For Roberto Rocha, the code shouldn’t be published.
“I really think that the tide lifts all boats,” says Philippe Gohier. “The more we share scripts and technology, the more it will help everybody. I’m not doing anything that someone can’t do with some effort. I am not reshaping the world.”
Jean-Hugues Roy agrees and adds that journalists should allow others to replicate their work, like scientists do by publishing their methodology.
This clip is in french.
Nonetheless, the professor specifies that there’re exceptions. Jean-Hugues Roy is currently working on a bot that would extract data from SEDAR, where documents from the Canadian publicly traded companies are published.
“I usually publish my code, but this one, I don’t know. It’s complicated and I put a lot of time into it.”
On an another hand, Glen McGregor doesn’t publish his scripts, but sends them if someone asks for them.
So, should we publish our scripts or not?
When a reporter has a source, he will do everything in his power to protect it. The reporter will do so to earn the confidence of his source, who will hopefully give him more sensitive information.
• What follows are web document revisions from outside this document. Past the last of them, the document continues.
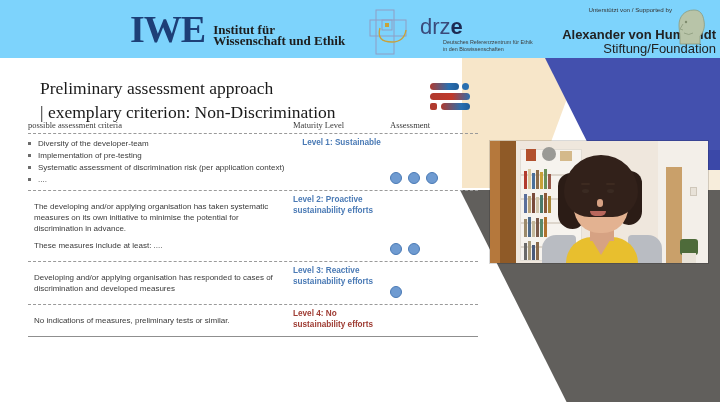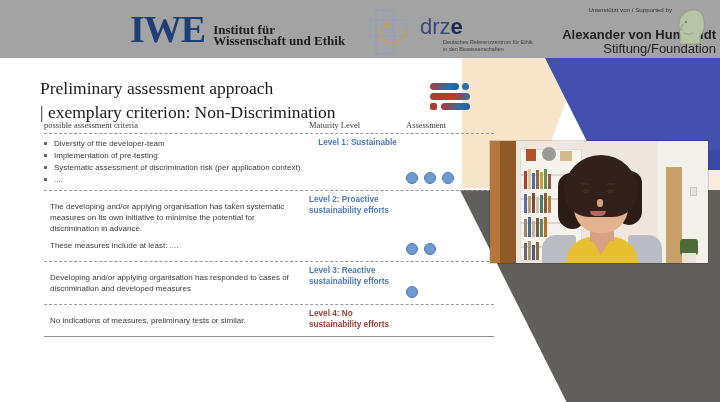--- a/index.html
+++ b/index.html
@@ -40,7 +40,7 @@
   }
 
   
-  .header { position:absolute; left:0; top:0; width:720px; height:58px; background:#a3a3a3; z-index:6; }
+  .header { position:absolute; left:0; top:0; width:720px; height:58px; background:#7dd3fc; z-index:6; }
 
   .iwe-logo { position:absolute; left:130px; top:10px; display:flex; align-items:flex-start; gap:8px; }
   .iwe-mark {

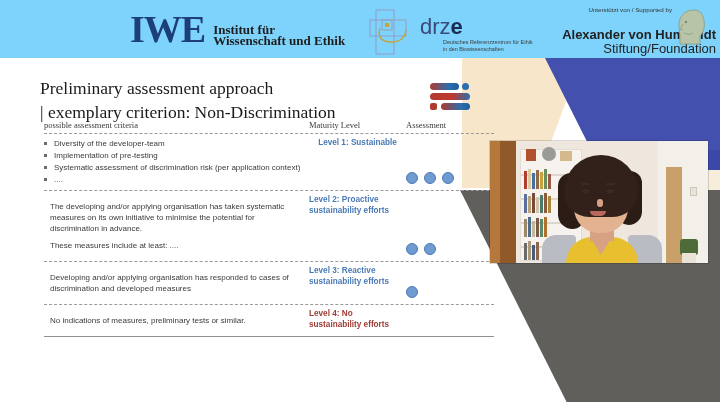--- a/index.html
+++ b/index.html
@@ -83,7 +83,7 @@
   .ti-dot { position:absolute; width:7px; height:7px; border-radius:2px; }
 
   
-  .table { position:absolute; left:44px; top:120px; width:450px; z-index:4; }
+  .table { position:absolute; left:28px; top:120px; width:450px; z-index:4; }
   .thead { display:flex; font-family:"Liberation Serif", serif; font-size:8.5px; color:#3a3a3a; padding-bottom:3px; }
   .col-a { width:265px; }
   .col-b { width:97px; }

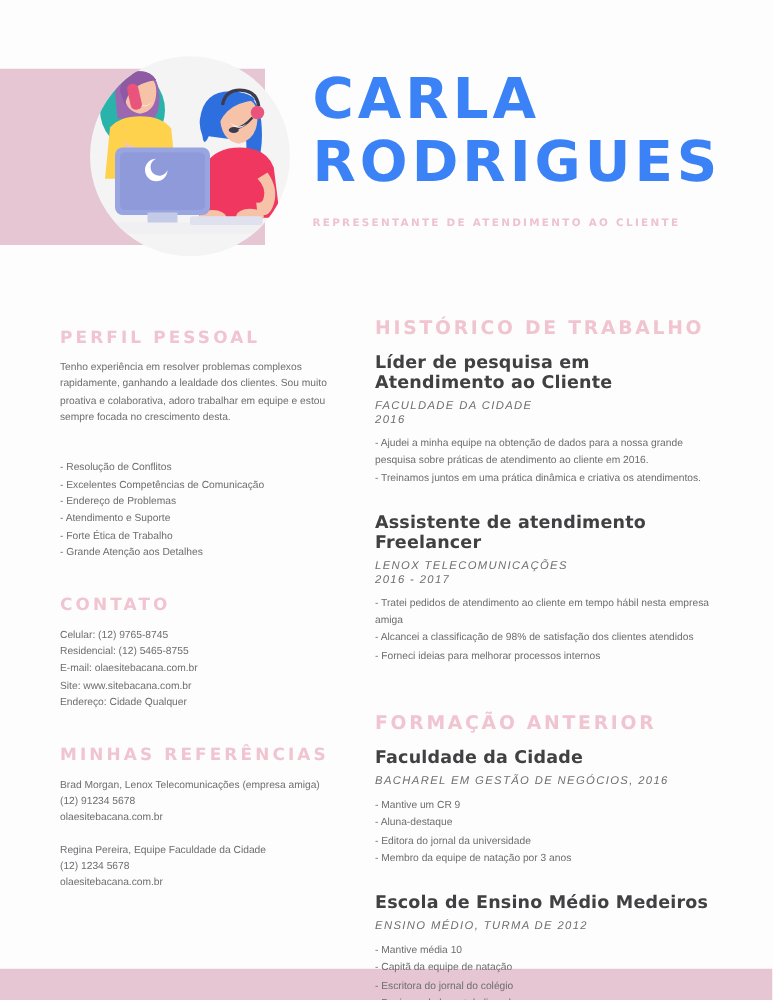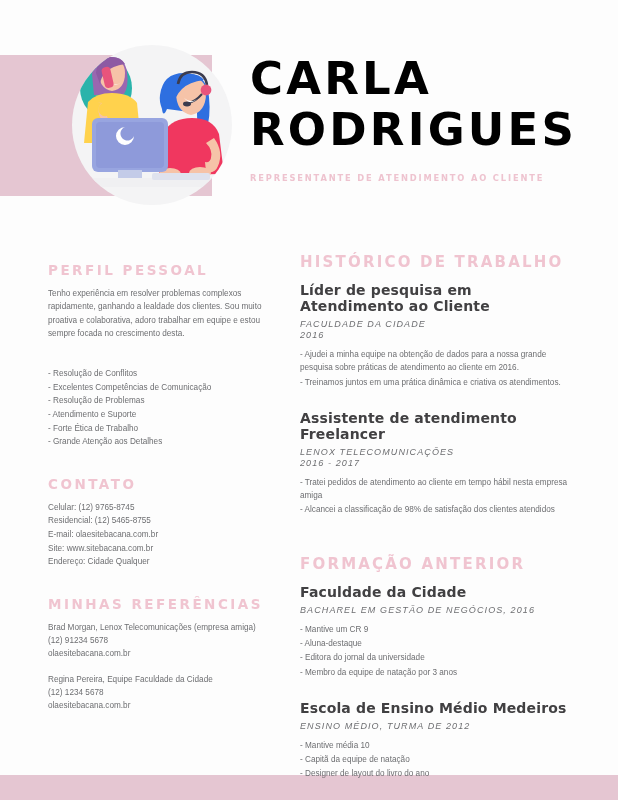--- a/index.html
+++ b/index.html
@@ -65,7 +65,7 @@
     font-weight: bold;
     font-size: 45px;
     letter-spacing: 3.2px;
-    color: #000000;
+    color: #3b82f6;
     line-height: 1.18;
     margin: 0;
     white-space: nowrap;

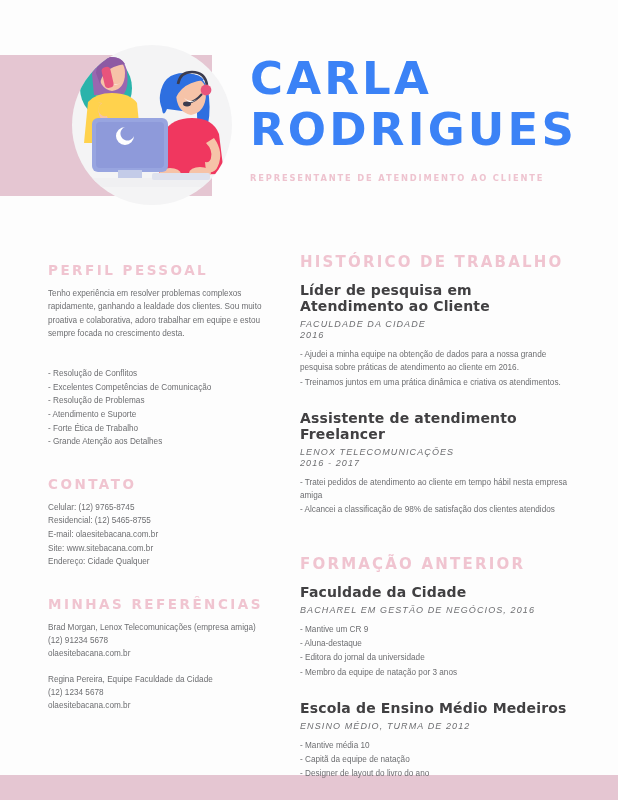--- a/index.html
+++ b/index.html
@@ -266,7 +266,7 @@
       <ul class="bullet-list">
         <li>- Resolução de Conflitos</li>
         <li>- Excelentes Competências de Comunicação</li>
-        <li>- Resolução de Problemas</li>
+        <li>- Endereço de Problemas</li>
         <li>- Atendimento e Suporte</li>
         <li>- Forte Ética de Trabalho</li>
         <li>- Grande Atenção aos Detalhes</li>

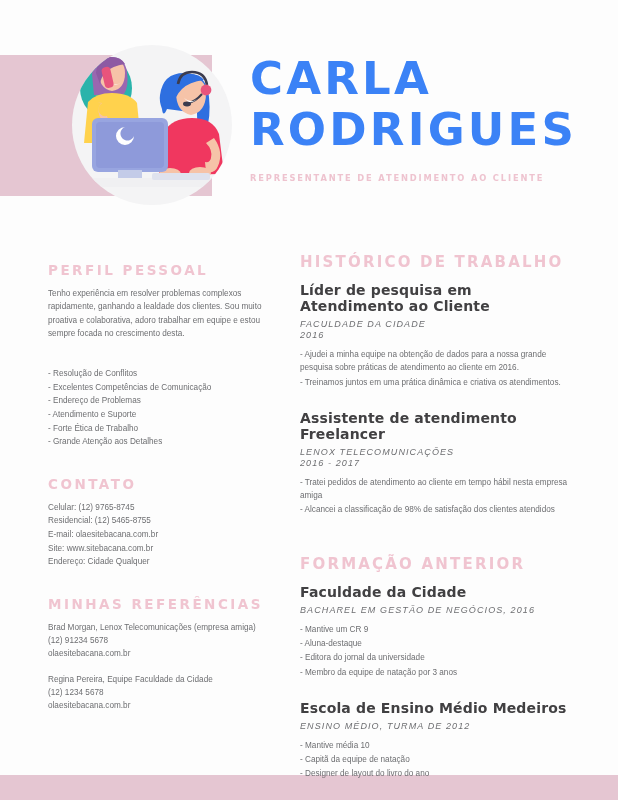--- a/index.html
+++ b/index.html
@@ -322,6 +322,7 @@
         <ul class="entry-points">
           <li>- Tratei pedidos de atendimento ao cliente em tempo hábil nesta empresa amiga</li>
           <li>- Alcancei a classificação de 98% de satisfação dos clientes atendidos</li>
+          <li>- Forneci ideias para melhorar processos internos</li>
         </ul>
       </div>
     </div>

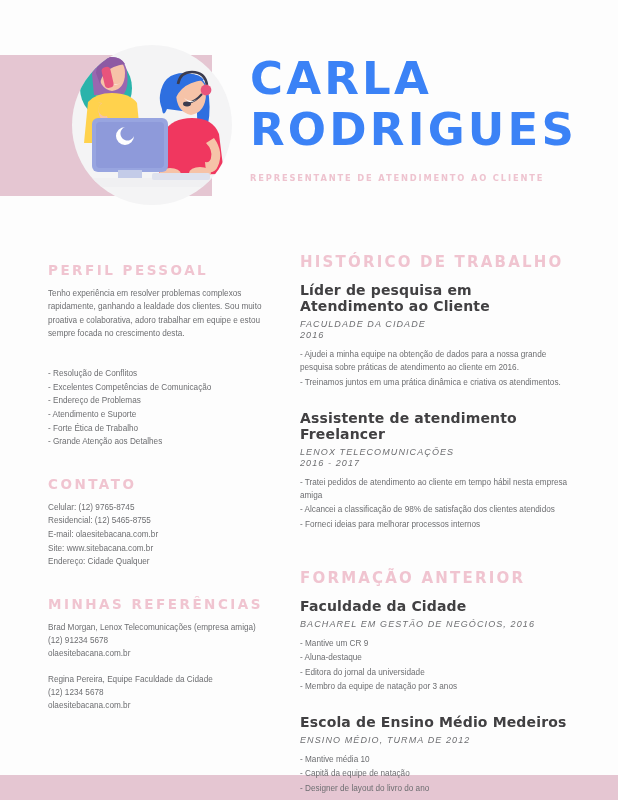--- a/index.html
+++ b/index.html
@@ -349,6 +349,7 @@
         <ul class="entry-points">
           <li>- Mantive média 10</li>
           <li>- Capitã da equipe de natação</li>
+          <li>- Escritora do jornal do colégio</li>
           <li>- Designer de layout do livro do ano</li>
         </ul>
       </div>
But the reporter also does this to keep his source to himself!
So, at the end, isn’t a web scraper a bot version of a source?
Will reporters’ bots be patented sometimes soon?
Who knows? Perhaps one day a reporter will refuse to reveal his code the same way Daniel Leblanc refused to reveal the identity of his source called “Ma Chouette”.
After all, day after day, bots are looking more and more like humans!
PS: To respect the web infrastructure is of course another golden rule of web scraping. Since its more a technical detail than an ethical dilemma, I didn’t put it in this article. However, always leave several seconds between your requests! Don’t overload servers!